Once the wedding songs faded and the new clothes lost their shine, the hard, unvarnished reality of the world hit me. I entered a household strained by financial pressure. My in-laws strictly refused to give me any money for personal or household expenditure, and I watched my husband break under the immense pressure of struggling to find a stable job. Suddenly, I wasn’t a protected princess in bright clothes; I was a dependent spectator in a harsh world, completely powerless because I had no standing of my own.
One year into the marriage, desperation set in. I saw an advertisement for police and army recruitment. I wanted that uniform. I wanted that authority. But the minimum requirement was a 10th-grade pass certificate, and I hadn’t even cleared the 8th.
In a panic, I went back to my father. “Find a way,” I begged him. “Get me a forged 10th-standard marksheet from the Uttar Pradesh board. Just get me the paper so I can stand on my own feet.”
My father, a man of absolute principles, looked at me and refused. He had wanted to give me a real future through hard work, not a counterfeit escape.

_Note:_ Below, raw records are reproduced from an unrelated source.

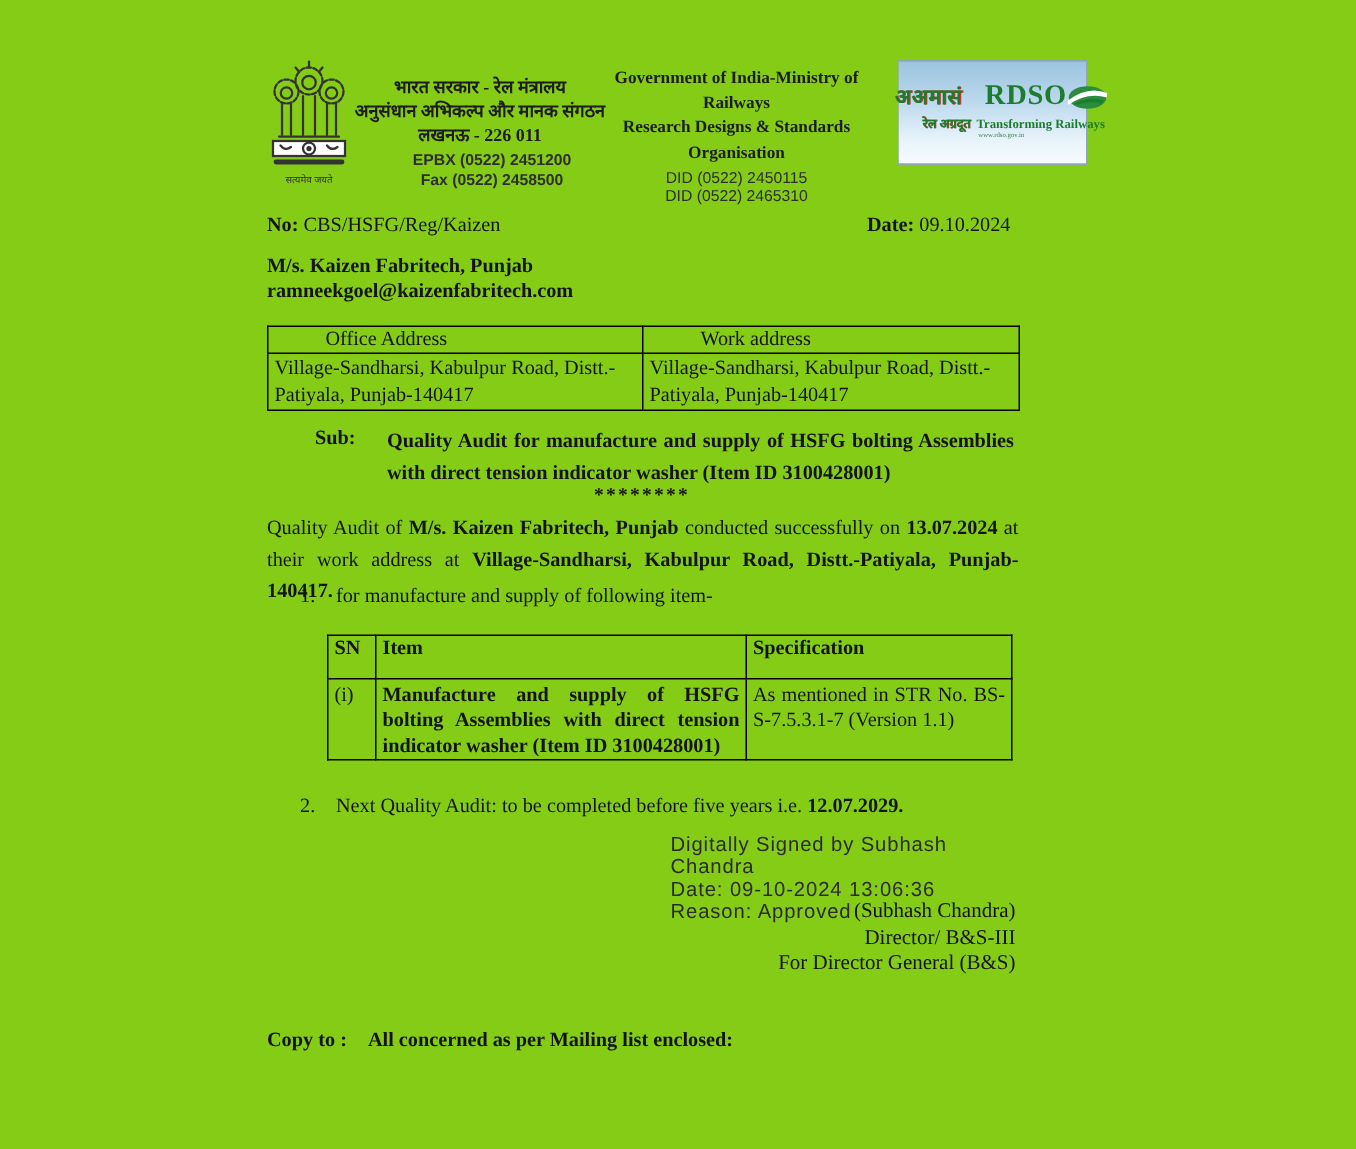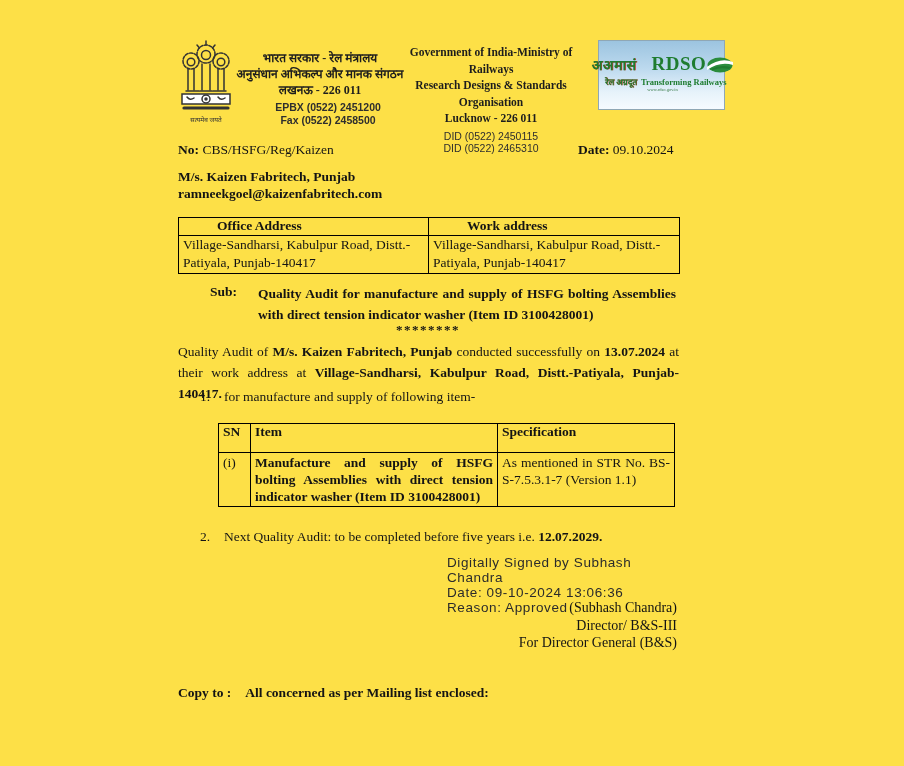"भारत सरकार - रेल मंत्रालय" .page { background: #fde047 -> #84cc16 }
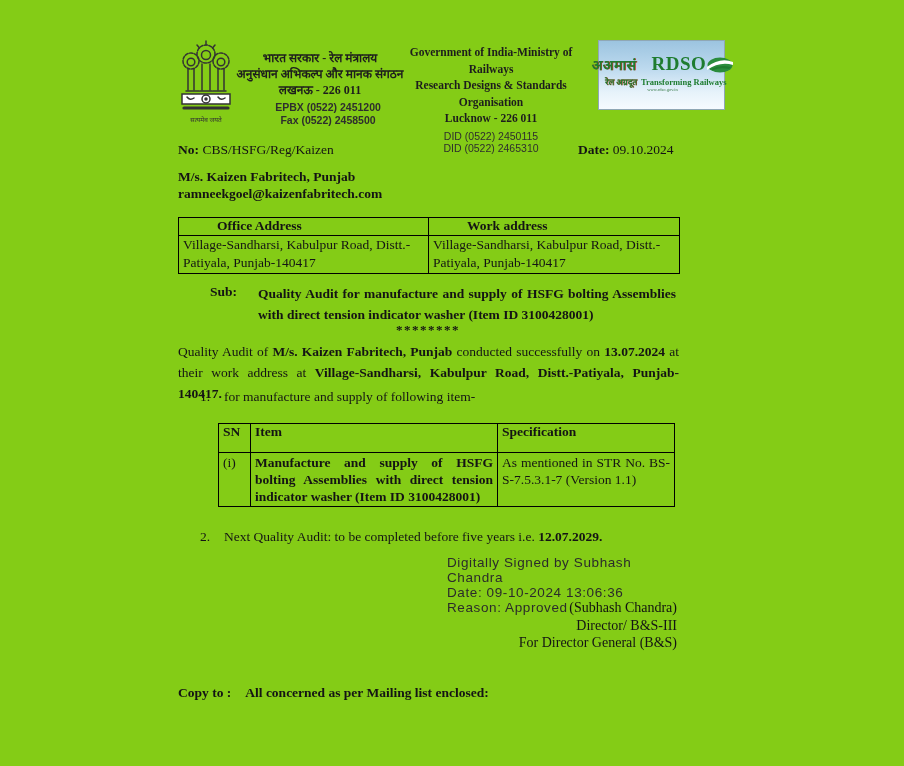"अअमासं" .rdso-logo { padding: 3px 4px 2px 6px -> 3px 4px 2px 16px }
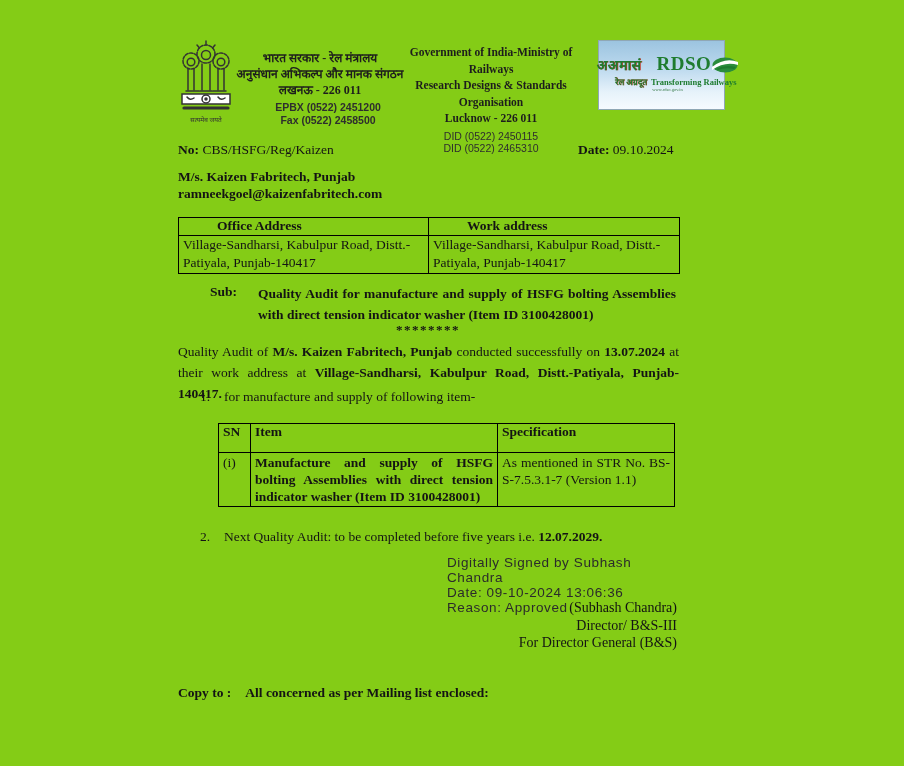"Lucknow - 226 011" div { html: <div>Lucknow - 226 011</div> -> none }
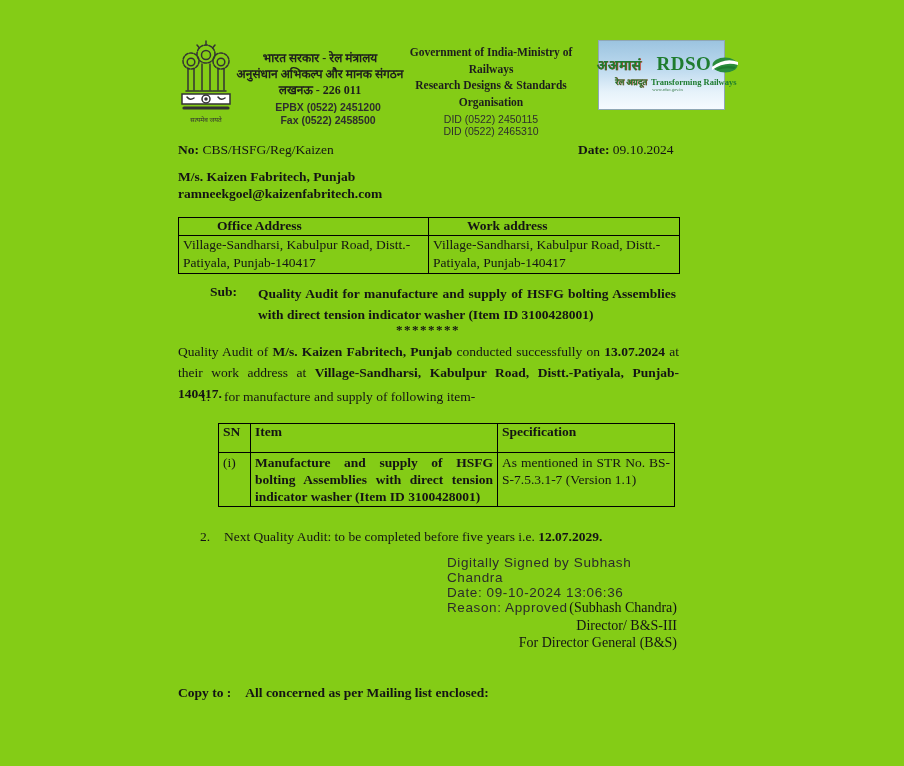"Office Address" .addr-table th { font-weight: bold -> normal }
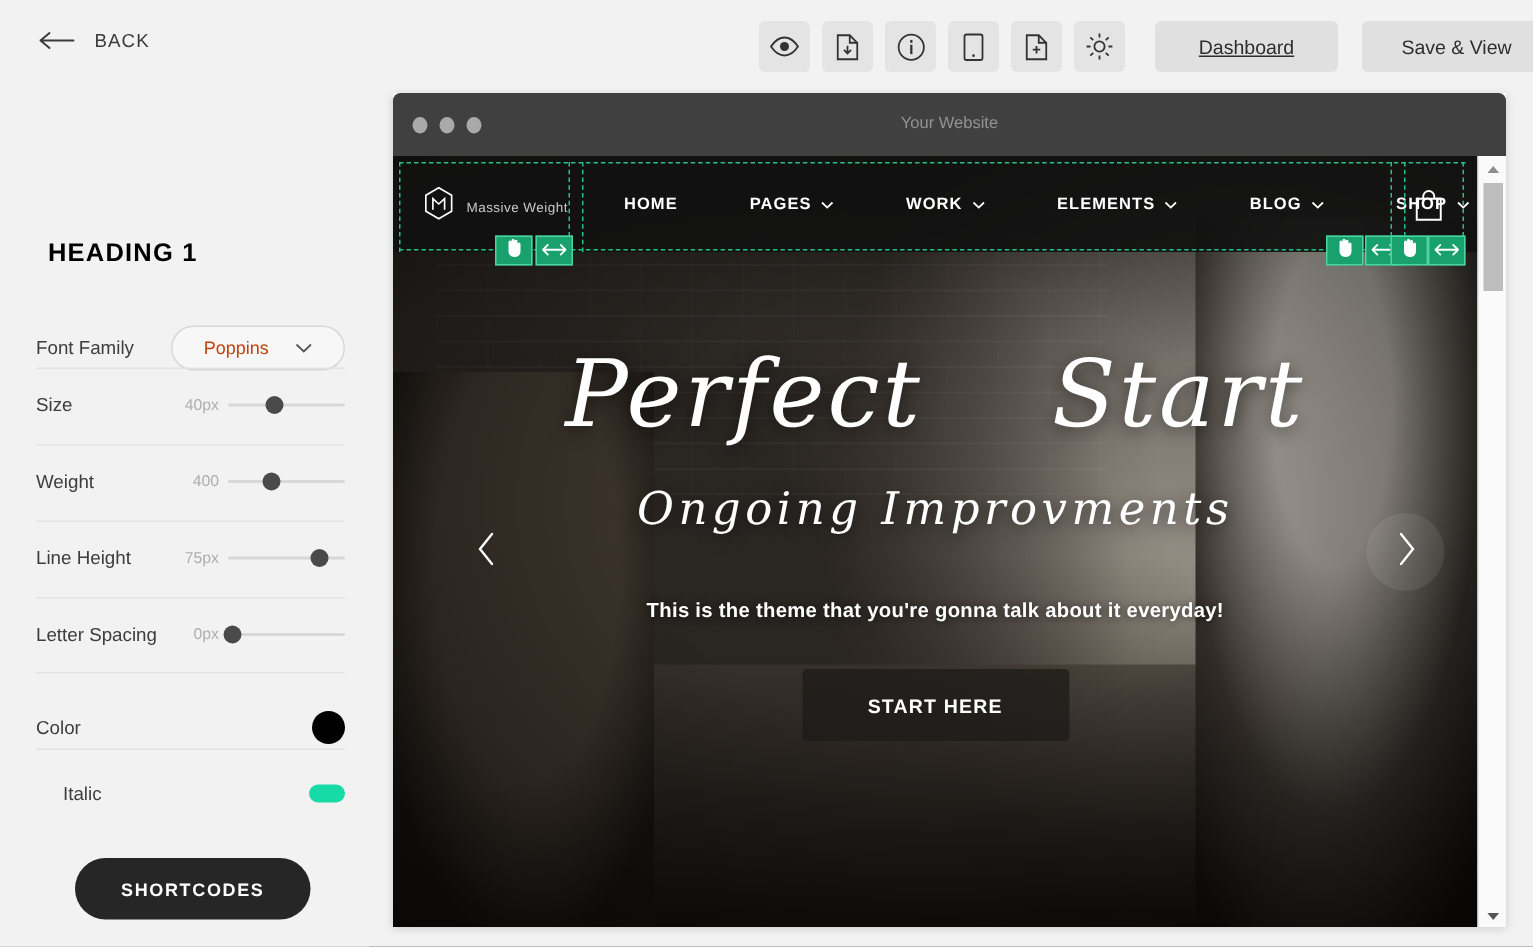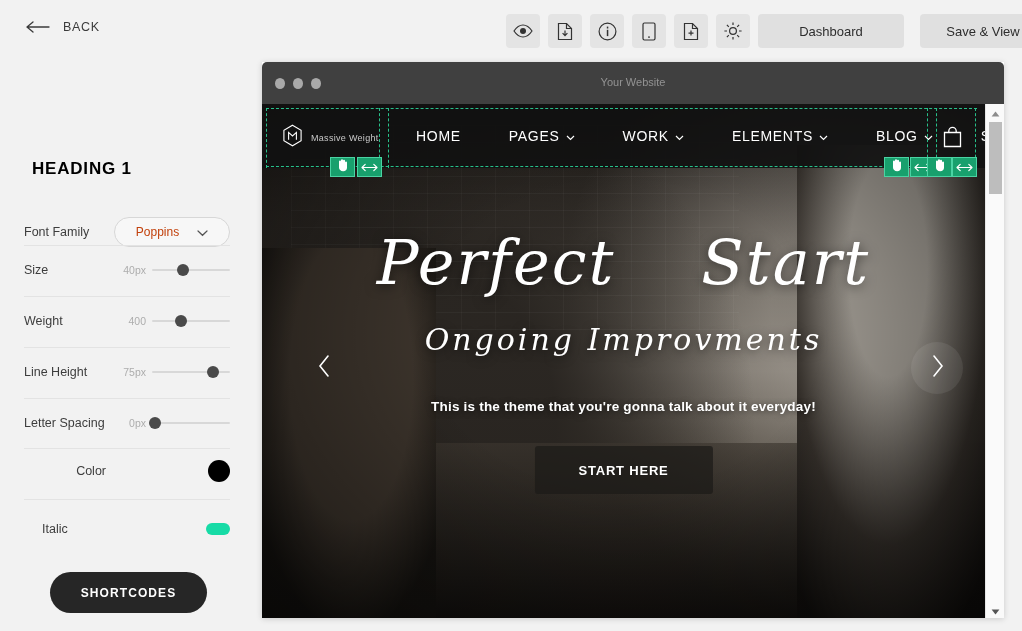"Dashboard" #btn-dashboard { margin-left: 0 -> 12px; text-decoration: none -> underline; width: 146px -> 122px }
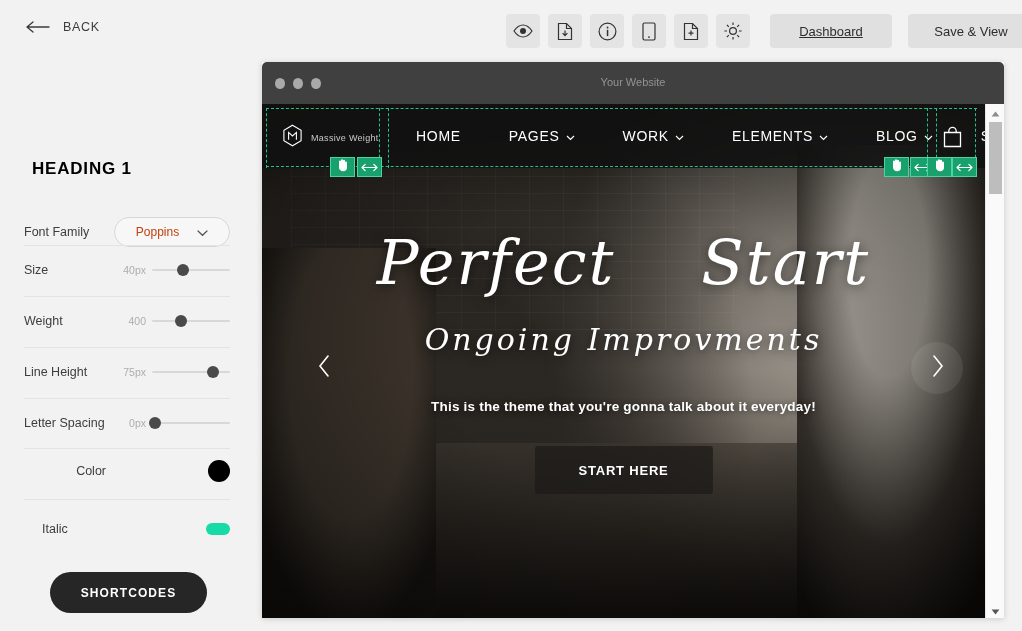"HOME" .nav-item .nt { font-size: 14px -> 11px; font-weight: 400 -> 700 }
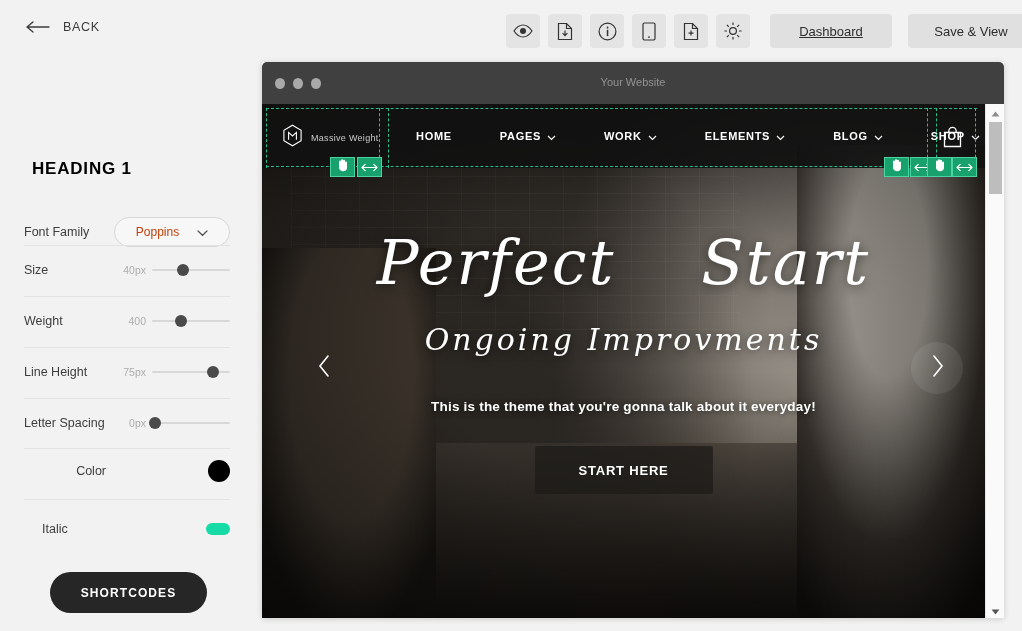"Color" div.row { text-align: right -> none; top: 384px -> 398px }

Years rolled on, and the walls of the house closed in further. In a society obsessed with male heirs, I gave birth to five daughters. With each birth, the pressure and silent resentment from my in-laws grew heavier. The house demanded a boy. Finally, after the sixth pregnancy, a son was born, and the grueling cycle of childbearing ended. But inside, I was empty. I fell into a deep, dark depression.
As my daughters grew, I looked at them and saw my own reflection. I vowed I would never let them make the mistake I made. I pushed them with everything I had. I wanted them to reach all the heights I had failed to climb. One of my daughters reached the doorsteps of the Chartered Accountancy (CA) exams; another poured her heart into preparing for the UPSC civil services.
I prayed for their success, believing their victory would heal my old wounds. But life is a complex web. Both of them faced failure at the final hurdles. After all, they were my daughters—bound by the same heavy rhythms of societal expectations, stress, and timing. Eventually, with a heavy heart, I had to arrange their marriages too.
Watching history repeat itself was the ultimate reality check. I sat alone in the quiet of my kitchen and finally understood the ultimate law of existence: If you want to change your life, you cannot rely on a fake certificate, and you cannot live through the achievements of your children. You have to walk through the fire yourself.
Thirty years had passed since I flippantly threatened my father with an open book in the light of a lalten. Thirty years of silence, domestic labor, and carrying the weight of a dropped dream.
At an age when people prepare for retirement, I bought 10th-grade textbooks. I sat down, opened the pages, and this time, I didn’t just hold the book in front of my face. I read. I learned. I memorized.
I appeared for the 10th-board examinations, and I passed.
That piece of paper wasn’t just a certificate; it was my passport back to the world. Armed with it, I stepped out of the domestic perimeter and joined the sales team of a private company. Today, I work hard, I navigate the market, and I earn well. I provide for my family, but more importantly, I provide for my own self-respect.
When I talk to my daughters now, my voice has a different weight. I don’t just lecture them as a mother; I speak to them as a colleague in the school of life. “Never give up,” I tell them. “Pick up your books. Start studying again. If I can do it after thirty years, your journey hasn’t even begun.”
Life gave me a brutal, beautiful lesson. Sometimes, we are simply too slow to understand what life is trying to teach us when we are young. But the bell never truly rings for the end of the game. Life goes on, and as long as you are willing to learn, it is never too late to become the person you were always meant to be.